People make decisions about their health daily. What to eat. What supplements to take. Are the medications prescribed worth the risks of the side effects?  Should I have a risky surgery?  How many of our sons have had a surgical procedure that they would not have considered, except to extend their playing career?  They all could have died from the anesthesia, infection or any number of complications. 

@22and25 posted:

So keep your K-12 kids at home and isolated, it's a choice with easy accommodations

That would be funny if it weren't tragic. I'll give you kids eighth grade and up, but for every kid under that age keeping a kid "home and isolated" means the "easy accommodation" of figuring out which parent is going to work from home, if that's possible and if it's not, how are they going to make sure the kids are cared for while home and isolated?

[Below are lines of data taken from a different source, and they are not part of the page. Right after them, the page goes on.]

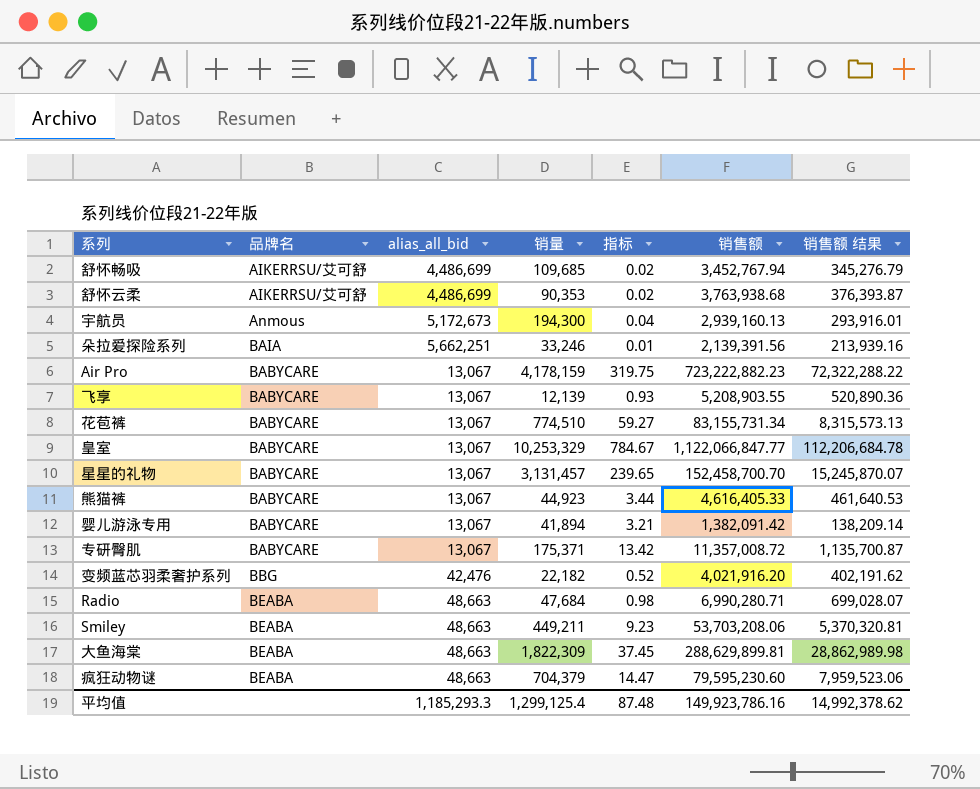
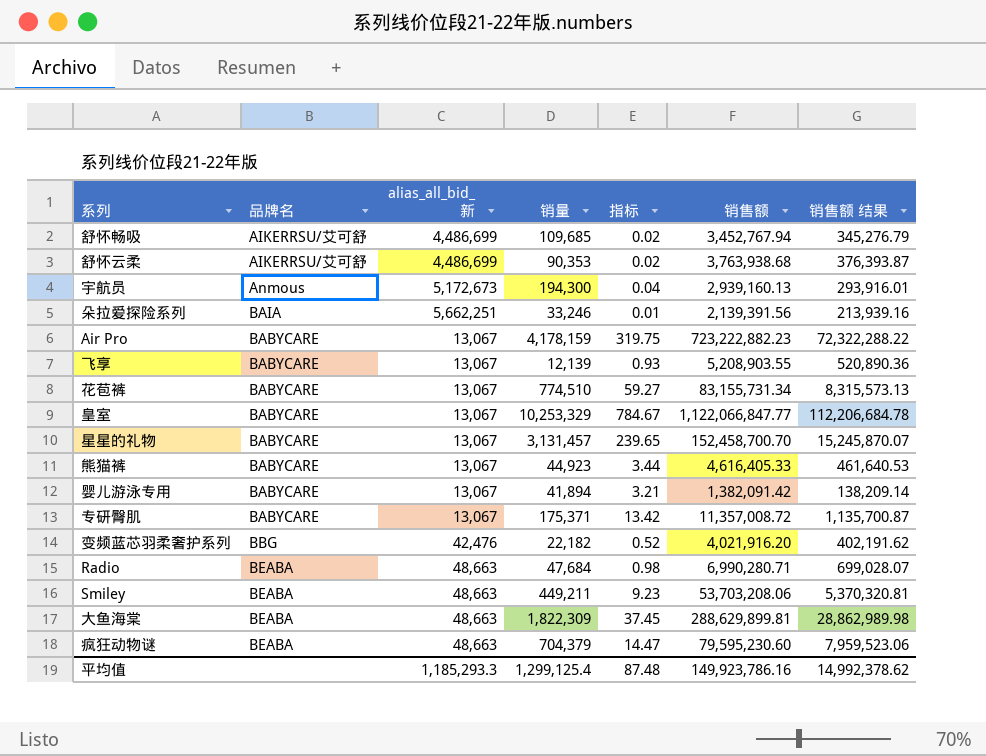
column name: alias_all_bid -> alias_all_bid_新

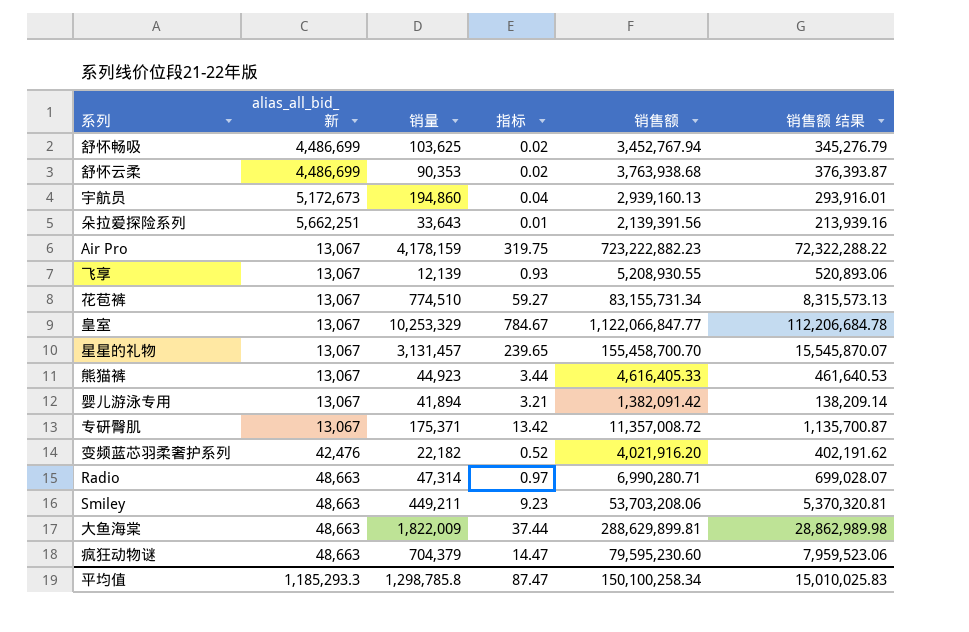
column 品牌名 | position: 2 -> none
舒怀畅吸 | 销量: 109,685 -> 103,625
宇航员 | 销量: 194,300 -> 194,860
朵拉爱探险系列 | 销量: 33,246 -> 33,643
飞享 | 销售额: 5,208,903.55 -> 5,208,930.55
飞享 | 销售额 结果: 520,890.36 -> 520,893.06
星星的礼物 | 销售额: 152,458,700.70 -> 155,458,700.70
星星的礼物 | 销售额 结果: 15,245,870.07 -> 15,545,870.07
Radio | 销量: 47,684 -> 47,314
Radio | 指标: 0.98 -> 0.97
大鱼海棠 | 销量: 1,822,309 -> 1,822,009
大鱼海棠 | 指标: 37.45 -> 37.44
平均值 | 销量: 1,299,125.4 -> 1,298,785.8
平均值 | 指标: 87.48 -> 87.47
平均值 | 销售额: 149,923,786.16 -> 150,100,258.34
平均值 | 销售额 结果: 14,992,378.62 -> 15,010,025.83

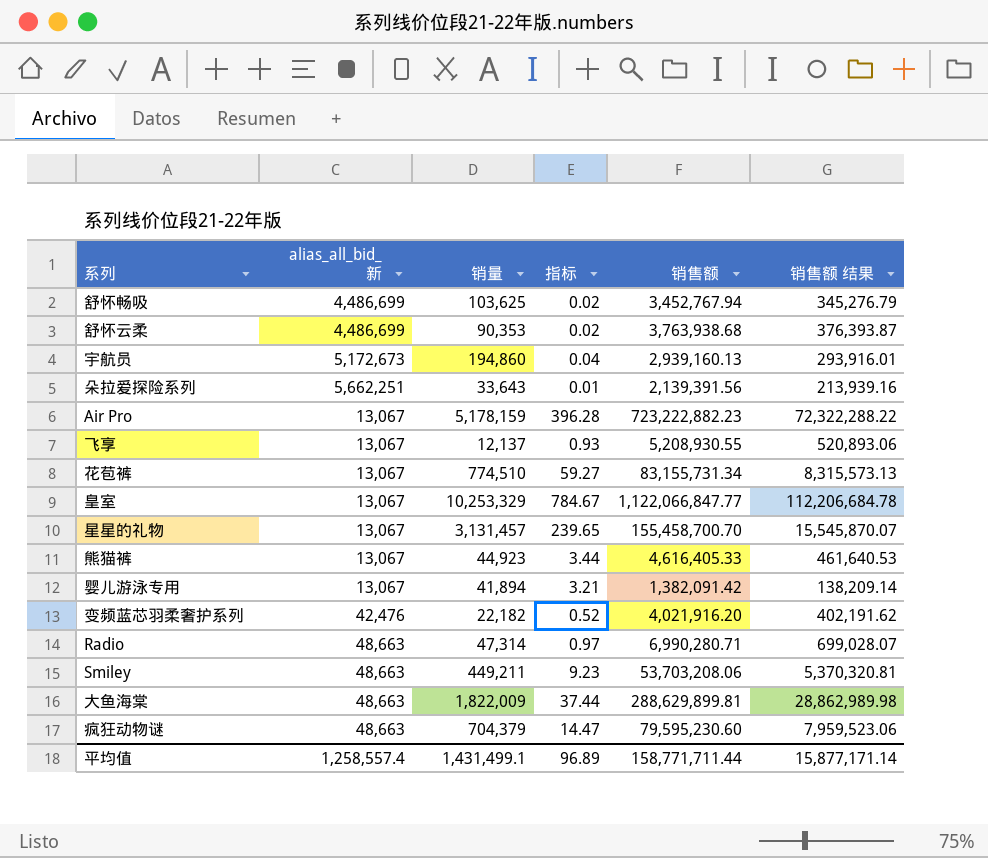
row 专研臀肌: 13,067 | 175,371 | 13.42 | 11,357,008.72 | 1,135,700.87 -> none
Air Pro | 销量: 4,178,159 -> 5,178,159
Air Pro | 指标: 319.75 -> 396.28
飞享 | 销量: 12,139 -> 12,137
平均值 | alias_all_bid_新: 1,185,293.3 -> 1,258,557.4
平均值 | 销量: 1,298,785.8 -> 1,431,499.1
平均值 | 指标: 87.47 -> 96.89
平均值 | 销售额: 150,100,258.34 -> 158,771,711.44
平均值 | 销售额 结果: 15,010,025.83 -> 15,877,171.14

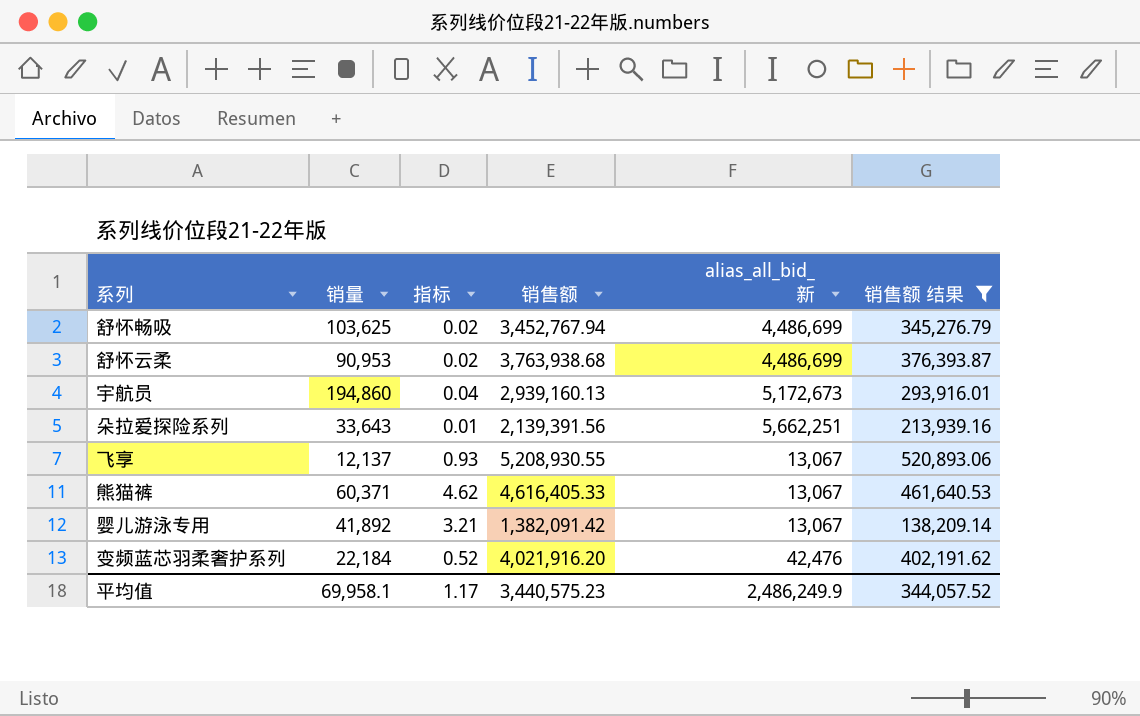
filter: none -> 销售额 结果 <= 520,893.06
column alias_all_bid_新 | position: 2 -> 5
舒怀云柔 | 销量: 90,353 -> 90,953
熊猫裤 | 销量: 44,923 -> 60,371
熊猫裤 | 指标: 3.44 -> 4.62
婴儿游泳专用 | 销量: 41,894 -> 41,892
变频蓝芯羽柔奢护系列 | 销量: 22,182 -> 22,184
平均值 | 销量: 1,431,499.1 -> 69,958.1
平均值 | 指标: 96.89 -> 1.17
平均值 | 销售额: 158,771,711.44 -> 3,440,575.23
平均值 | alias_all_bid_新: 1,258,557.4 -> 2,486,249.9
平均值 | 销售额 结果: 15,877,171.14 -> 344,057.52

None of this is easy. Please don't pretend it is.

@Iowamom23 posted:

That would be funny if it weren't tragic. I'll give you kids eighth grade and up, but for every kid under that age keeping a kid "home and isolated" means the "easy accommodation" of figuring out which parent is going to work from home, if that's possible and if it's not, how are they going to make sure the kids are cared for while home and isolated?

None of this is easy. Please don't pretend it is.

Serious question:  are you suggesting to keep all kids home because some families have that difficult choice?  

@Iowamom23 posted:

That would be funny if it weren't tragic. I'll give you kids eighth grade and up, but for every kid under that age keeping a kid "home and isolated" means the "easy accommodation" of figuring out which parent is going to work from home, if that's possible and if it's not, how are they going to make sure the kids are cared for while home and isolated?

None of this is easy. Please don't pretend it is.

Not pretending anything.  In the context of the point I was quoting it's really quite simple.  That context was the parents have comorbidites that put them at risk and they don't want the kids bringing Covid home. If parents are staying home to protect the family from Covid due to a household member's comorbidites,  they are home to provide supervision and direction on home based school options.  If the parents are going out to work then they probably appreciate the option of sending their kids to school.  

When we take those options away, particularly when the science doesn't support it, we are making it more complicated than it needs to be.

Last edited by 22and25
@22and25 posted:

Senna, that was a lot of effort to try to be "right".  What you don't realize is that you simply proved the point many here have been making.  Covid has killed about 10,000 otherwise healthy people.  That is tragic no doubt but not worthy of continuing to lock down large segments of society.  The rest, according to the CDC, had on average 2.6 comorbidites.  Since you seem to have an interest in breaking down the CDC data for the rest of us to understand, perhaps you could tell us what those common comorbidites were and what segment of the population is most effected by them in general.  Here is a hint, the death rate by age will give you this answer.  5 to 40 year olds don't have hypertension, advanced cardiovascular disease and type II diabetes, etc in large numbers.  Those that do can take measures to isolate themselves until herd immunity or a vaccine.

Cancelling activities, sports and school for 5 to 40 year olds is not consistent with the data as we understand it today.  If they get Covid they will be fine if they even get sick at all.  

You said that my original post was one interpretation. Perhaps you meant to say that this proves that “C-19 is not as deadly to those without preexisting conditions/under XX age”. I don’t disagree with that statement. Don’t think anyone would. This has been a common “known” for 4 months.

 But as for the original claim (not yours) of “This news is HUGE and should change entirely the way we deal with covid 19”, which is what I was addressing nearly a page ago? Not the case. Nothing has changed.